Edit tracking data
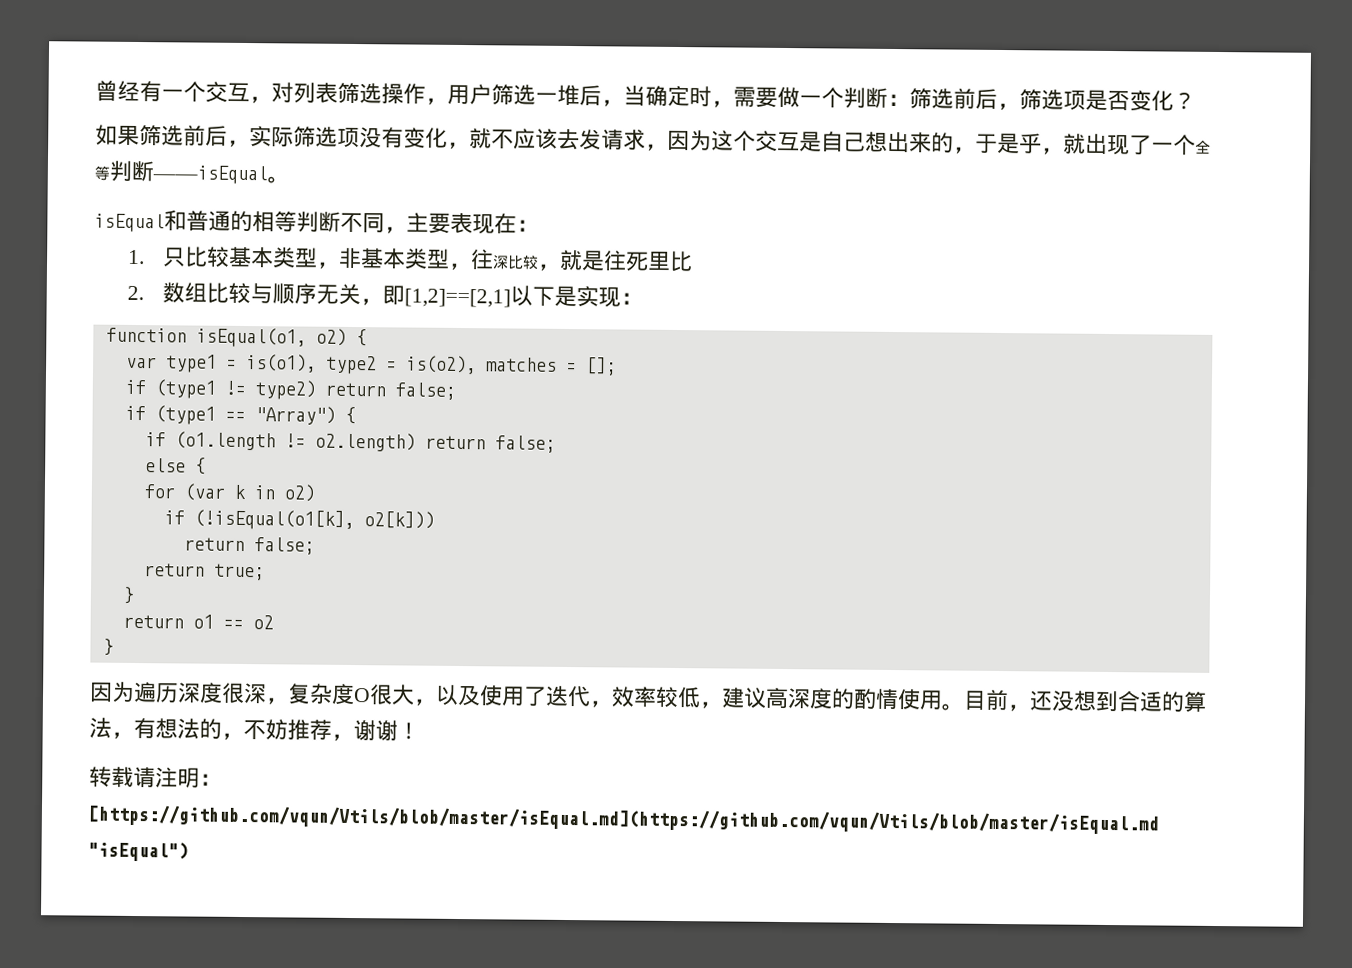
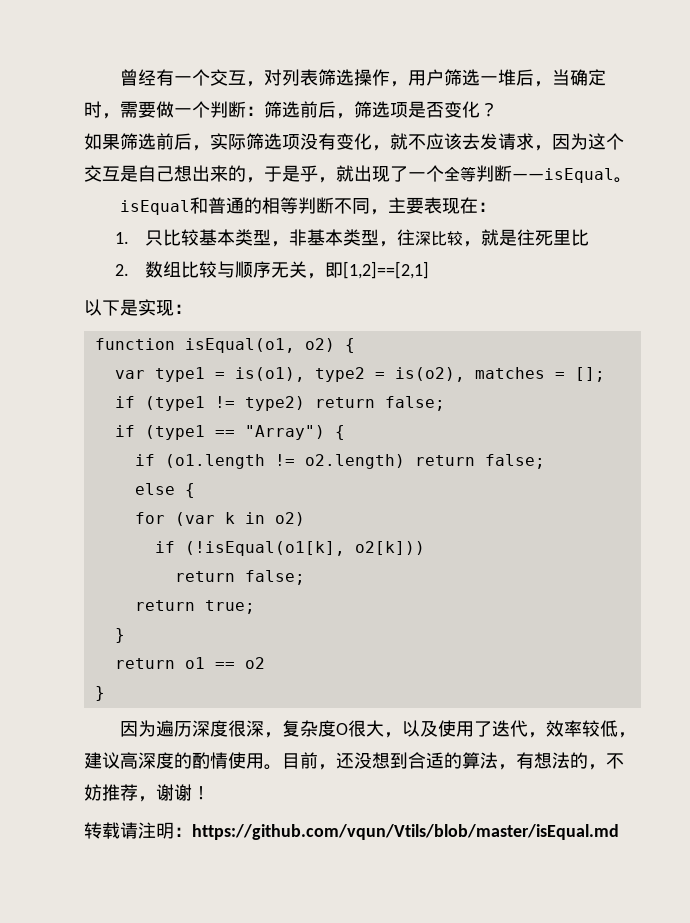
(511, 298) none -> (430, 270) //
[88,804,1159,835] [88,841,189,862] [https://github.com/vqun/Vtils/blob/master/isEqual.md](https://github.com/vqun/Vtils/blob/master/isEqual.md "isEqual") -> [192,824,619,840] https://github.com/vqun/Vtils/blob/master/isEqual.md

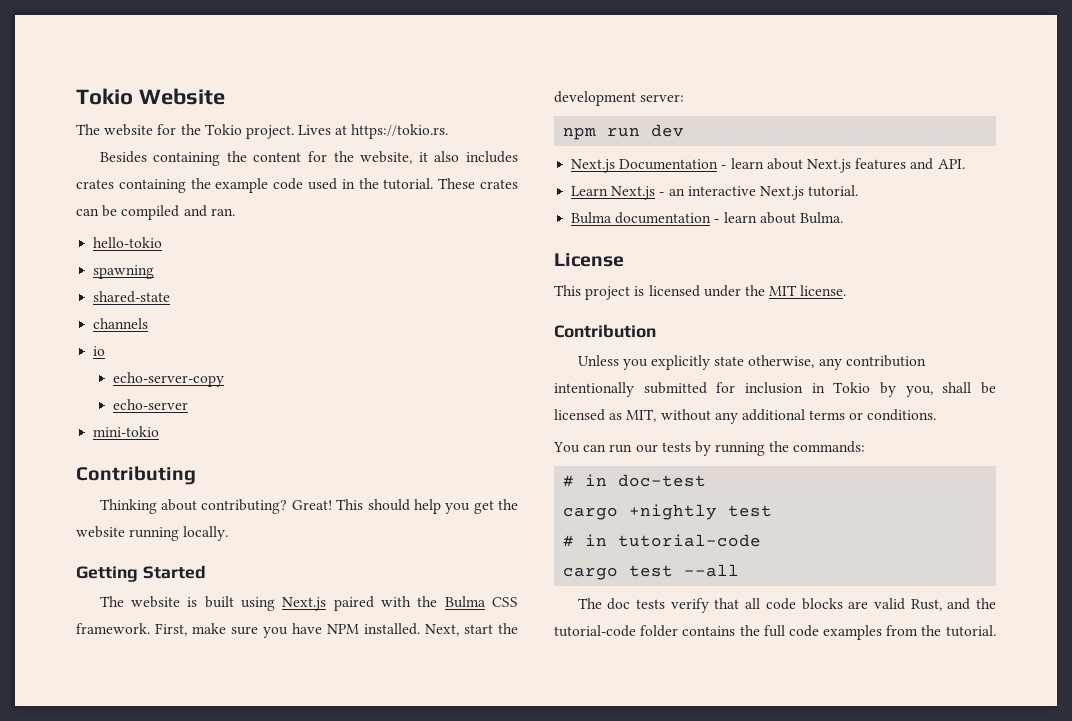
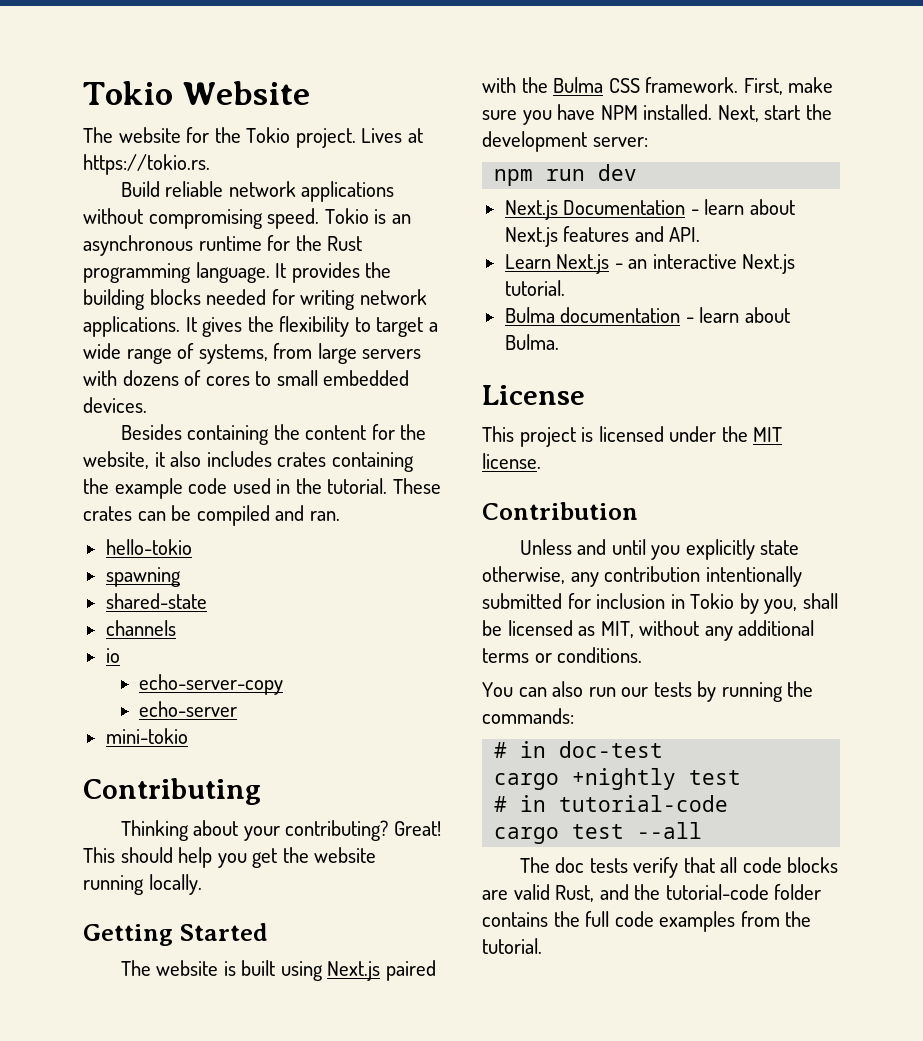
(449, 131) none -> [120,181,395,202] [83,208,411,229] [83,235,363,256] [83,262,392,283] [83,289,427,310] [83,316,438,337] [83,343,422,364] [83,370,410,386] [83,397,147,413] // Build reliable network applications without compromising speed. Tokio is an asynchronous runtime for the Rust programming language. It provides the building blocks needed for writing network applications. It gives the flexibility to target a wide range of systems, from large servers with dozens of cores to small embedded devices.
(198, 505) none -> [243,826,280,841] your
(619, 360) none -> [577,539,646,555] and until
(607, 448) none -> [552,681,584,697] also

- _Exercise goal_: Which lines in the records above contain the string "none"? Copy each one.

- _Answer box_:
(511, 298) none -> (430, 270) //
(449, 131) none -> [120,181,395,202] [83,208,411,229] [83,235,363,256] [83,262,392,283] [83,289,427,310] [83,316,438,337] [83,343,422,364] [83,370,410,386] [83,397,147,413] // Build reliable network applications without compromising speed. Tokio is an asynchronous runtime for the Rust programming language. It provides the building blocks needed for writing network applications. It gives the flexibility to target a wide range of systems, from large servers with dozens of cores to small embedded devices.
(198, 505) none -> [243,826,280,841] your
(619, 360) none -> [577,539,646,555] and until
(607, 448) none -> [552,681,584,697] also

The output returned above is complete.